Multimodal disease transmission as a limiting factor for the spatial extent of a host plant

Abstract

Theoretical models suggest that infectious diseases could play a substantial role in determining species' ranges, but few studies have collected the empirical data required to test this hypothesis. Pathogens that sterilize their hosts or spread through frequency-dependent transmission could have especially strong effects on the limits of species' distributions because sterilized hosts can serve as long-lived disease reservoirs and frequency-dependent transmission mechanisms are effective even at very low population densities.
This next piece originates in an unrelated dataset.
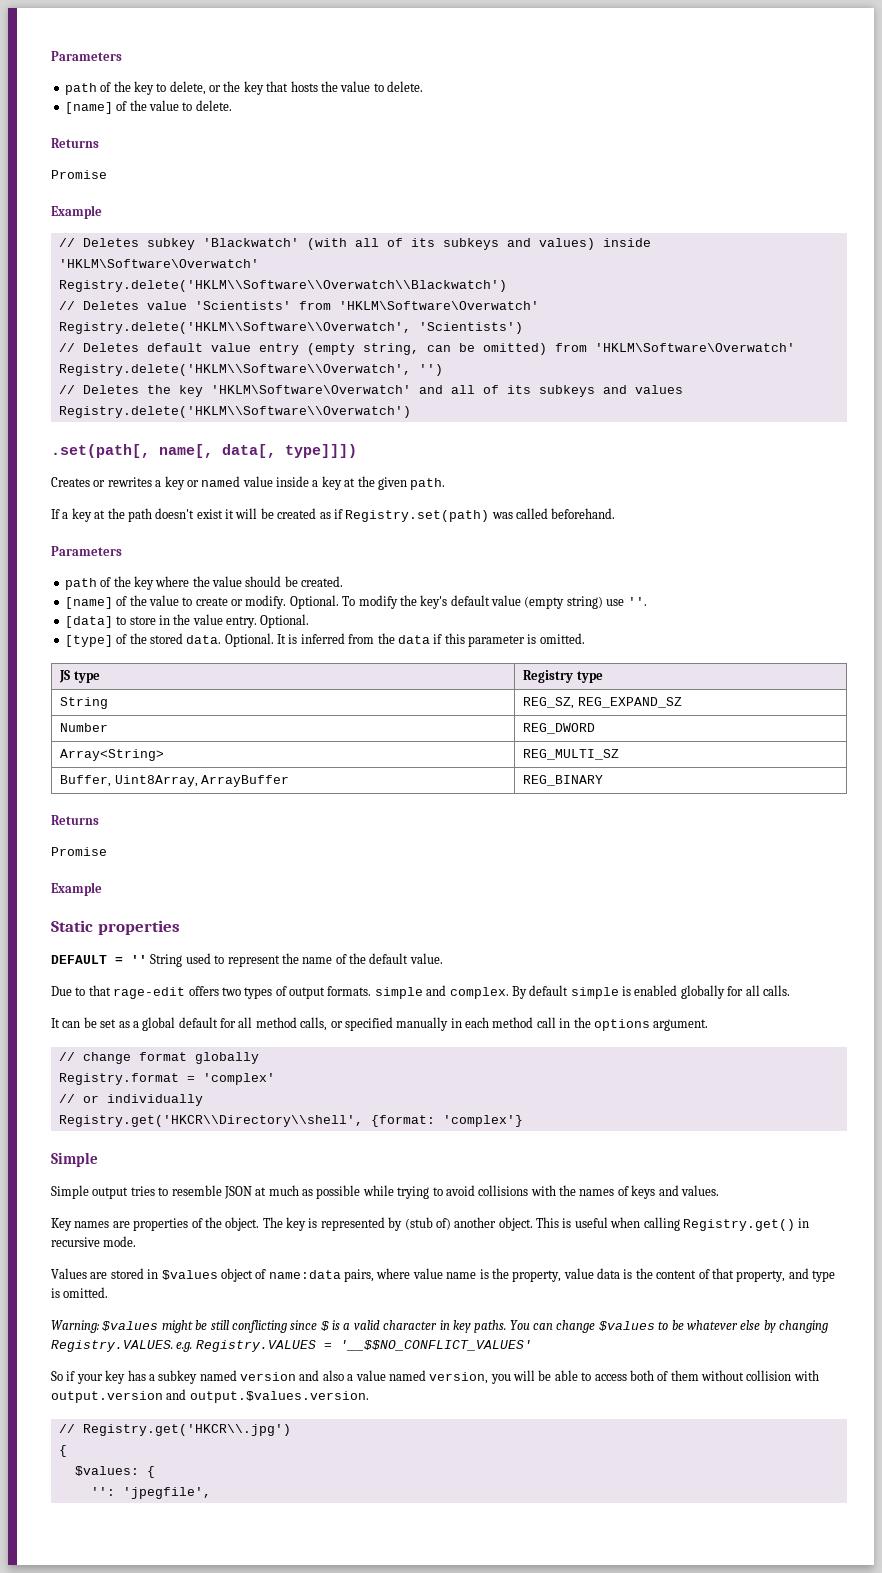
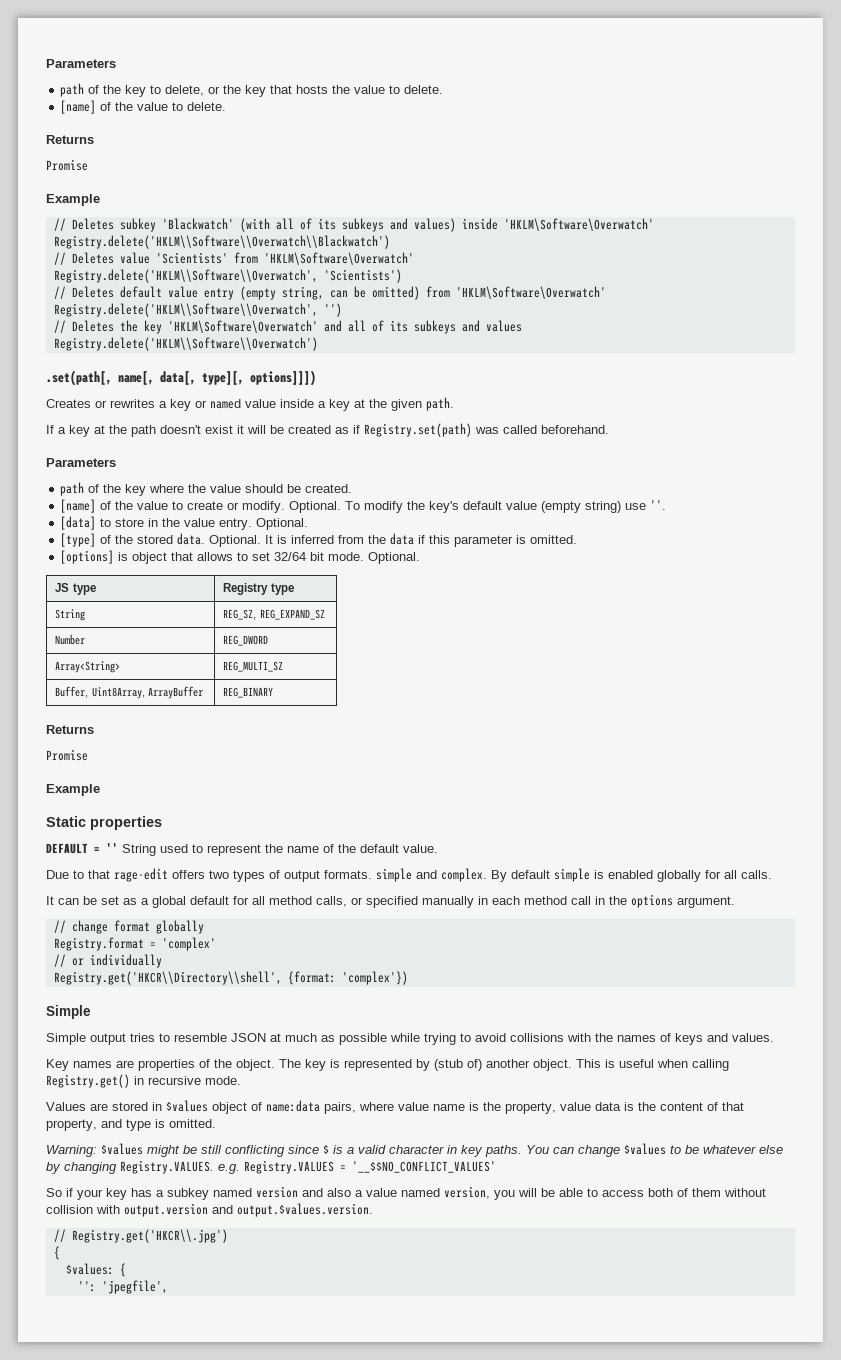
[285,444,357,458] type]]]) -> [202,370,316,386] type][, options]]])
(585, 638) none -> [60,550,421,564] // [options] is object that allows to set 32/64 bit mode. Optional.
[442,1115,523,1127] 'complex'} -> [341,971,408,985] 'complex'})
We collected spatial disease prevalence data and population abundance data for alpine carnations infected by the sterilizing pathogen M. violaceum, a disease that is spread through both frequency-dependent (vector-borne) and density-dependent (aerial spore transmission) mechanisms. Our 13-year study reveals rapid declines in population abundance without a compensatory decrease in disease prevalence. We apply a stochastic, spatial model of disease spread that accommodates spatial habitat heterogeneity to investigate how the population dynamics depend on multimodal (frequency-dependent and density-dependent) transmission. We found that the observed rate of population decline can be readily explained by multimodal transmission, but is unlikely to be explained by either frequency-dependent or density-dependent mechanisms alone. Multimodal disease transmission rates high enough to explain the observed decline predicted that eventual local extinction of the host species is highly likely. Our results add to a growing body of literature showing how multimodal transmission can constrain species distributions in nature.